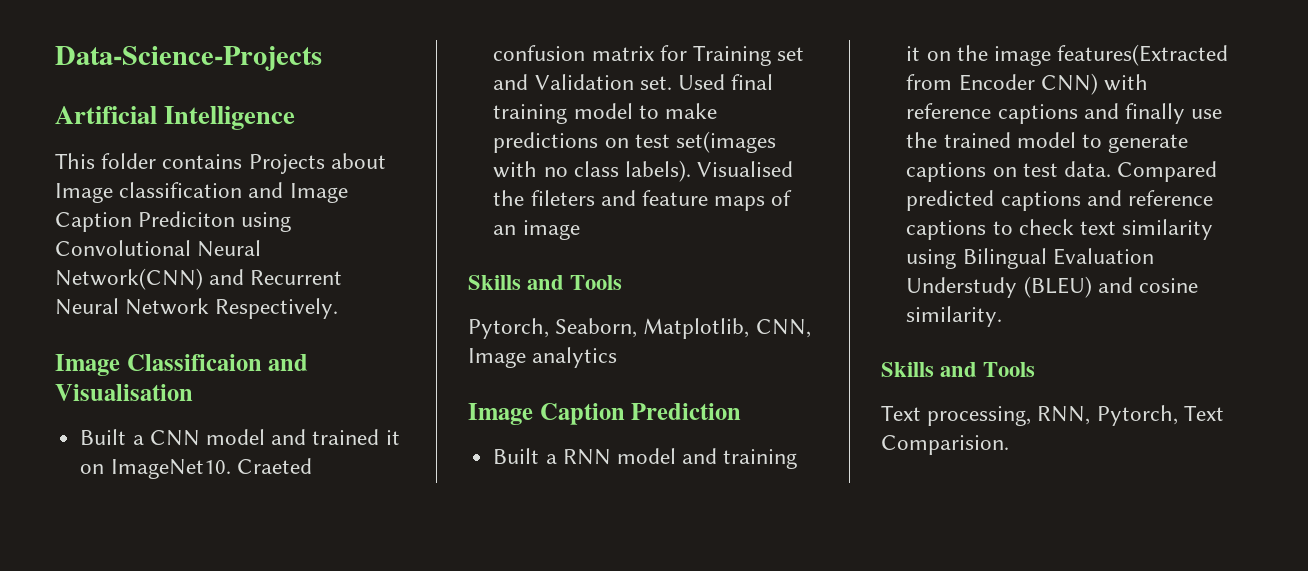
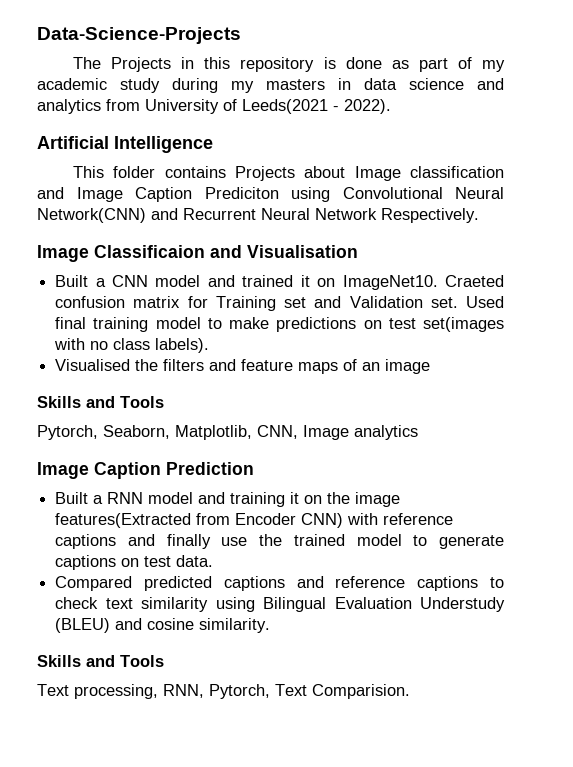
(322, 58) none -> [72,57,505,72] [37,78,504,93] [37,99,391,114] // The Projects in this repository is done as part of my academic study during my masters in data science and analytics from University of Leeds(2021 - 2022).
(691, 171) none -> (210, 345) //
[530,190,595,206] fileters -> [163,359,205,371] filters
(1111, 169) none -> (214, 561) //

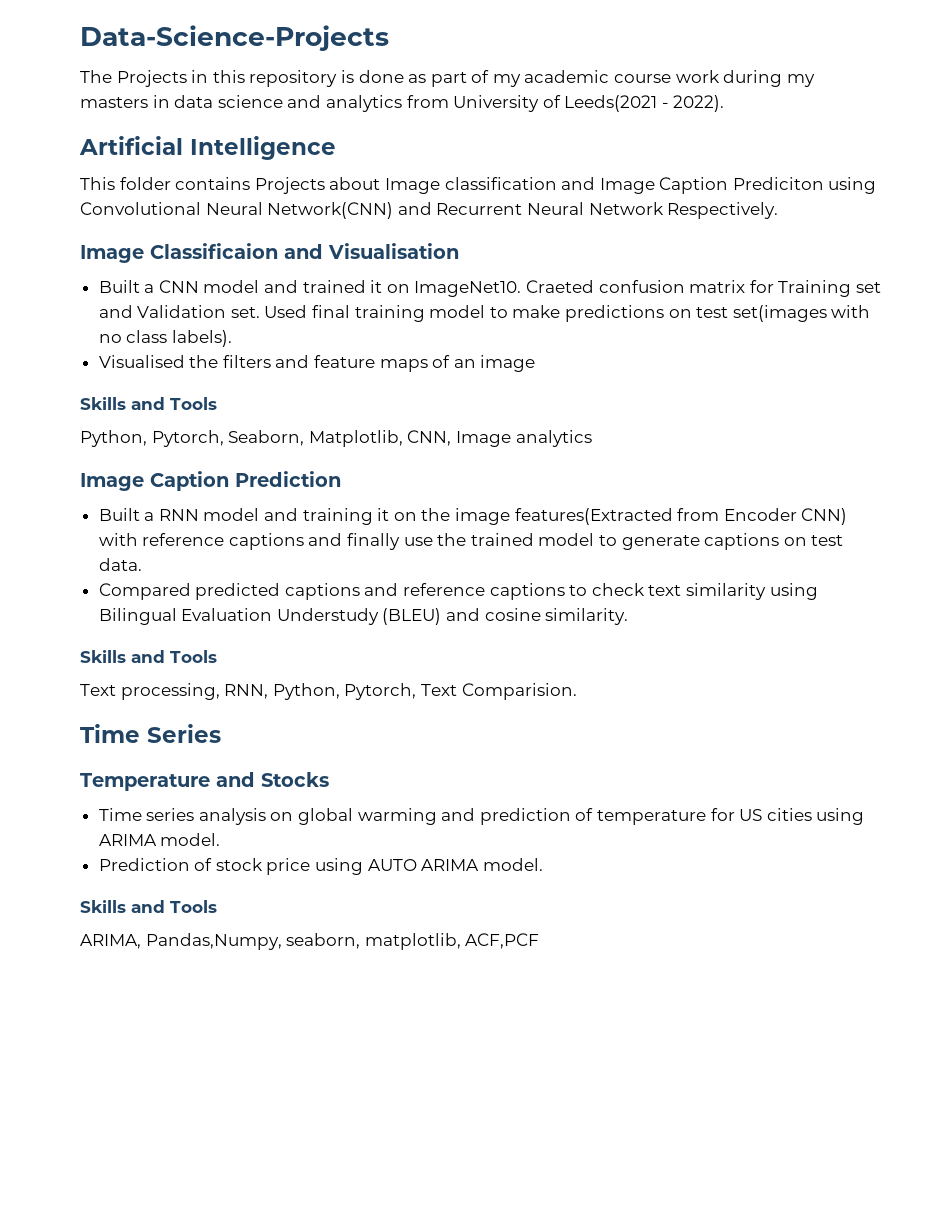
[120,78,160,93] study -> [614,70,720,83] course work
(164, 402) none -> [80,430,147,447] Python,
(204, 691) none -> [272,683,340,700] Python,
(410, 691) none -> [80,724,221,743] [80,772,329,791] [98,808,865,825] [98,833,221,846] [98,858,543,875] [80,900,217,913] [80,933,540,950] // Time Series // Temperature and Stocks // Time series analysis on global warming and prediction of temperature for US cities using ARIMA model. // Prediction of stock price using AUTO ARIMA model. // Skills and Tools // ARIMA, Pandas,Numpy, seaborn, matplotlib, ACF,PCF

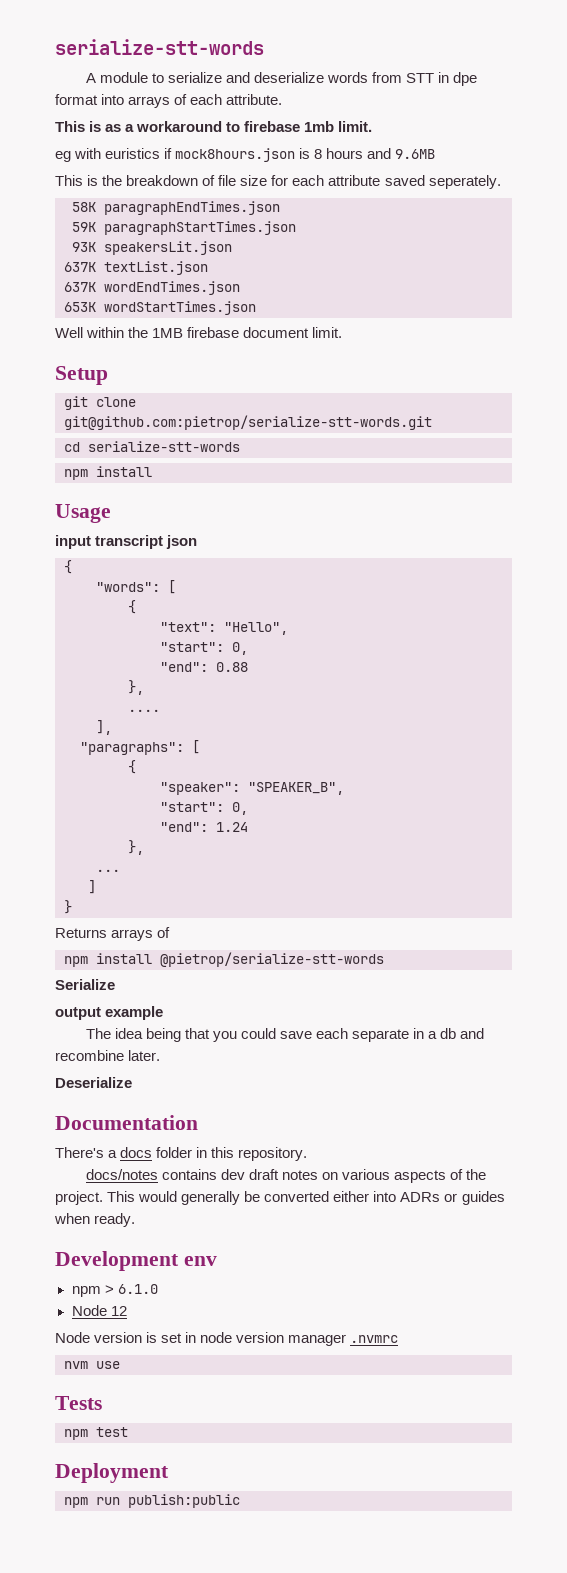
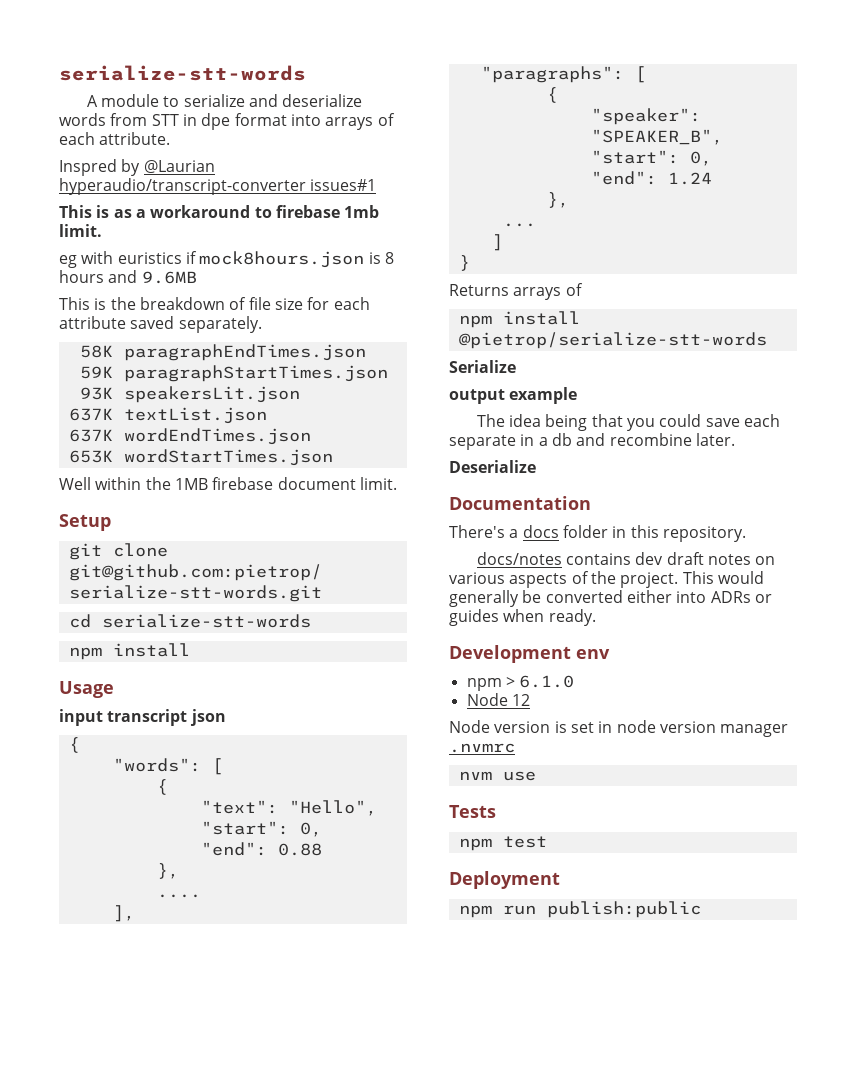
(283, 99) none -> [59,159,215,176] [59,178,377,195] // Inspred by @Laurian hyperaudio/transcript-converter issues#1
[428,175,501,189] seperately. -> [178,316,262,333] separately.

**TRY IT**
Only the lines above that include the word "study" belong in the answer; copy each one.

**RESPONSE AREA**
(322, 58) none -> [72,57,505,72] [37,78,504,93] [37,99,391,114] // The Projects in this repository is done as part of my academic study during my masters in data science and analytics from University of Leeds(2021 - 2022).
[120,78,160,93] study -> [614,70,720,83] course work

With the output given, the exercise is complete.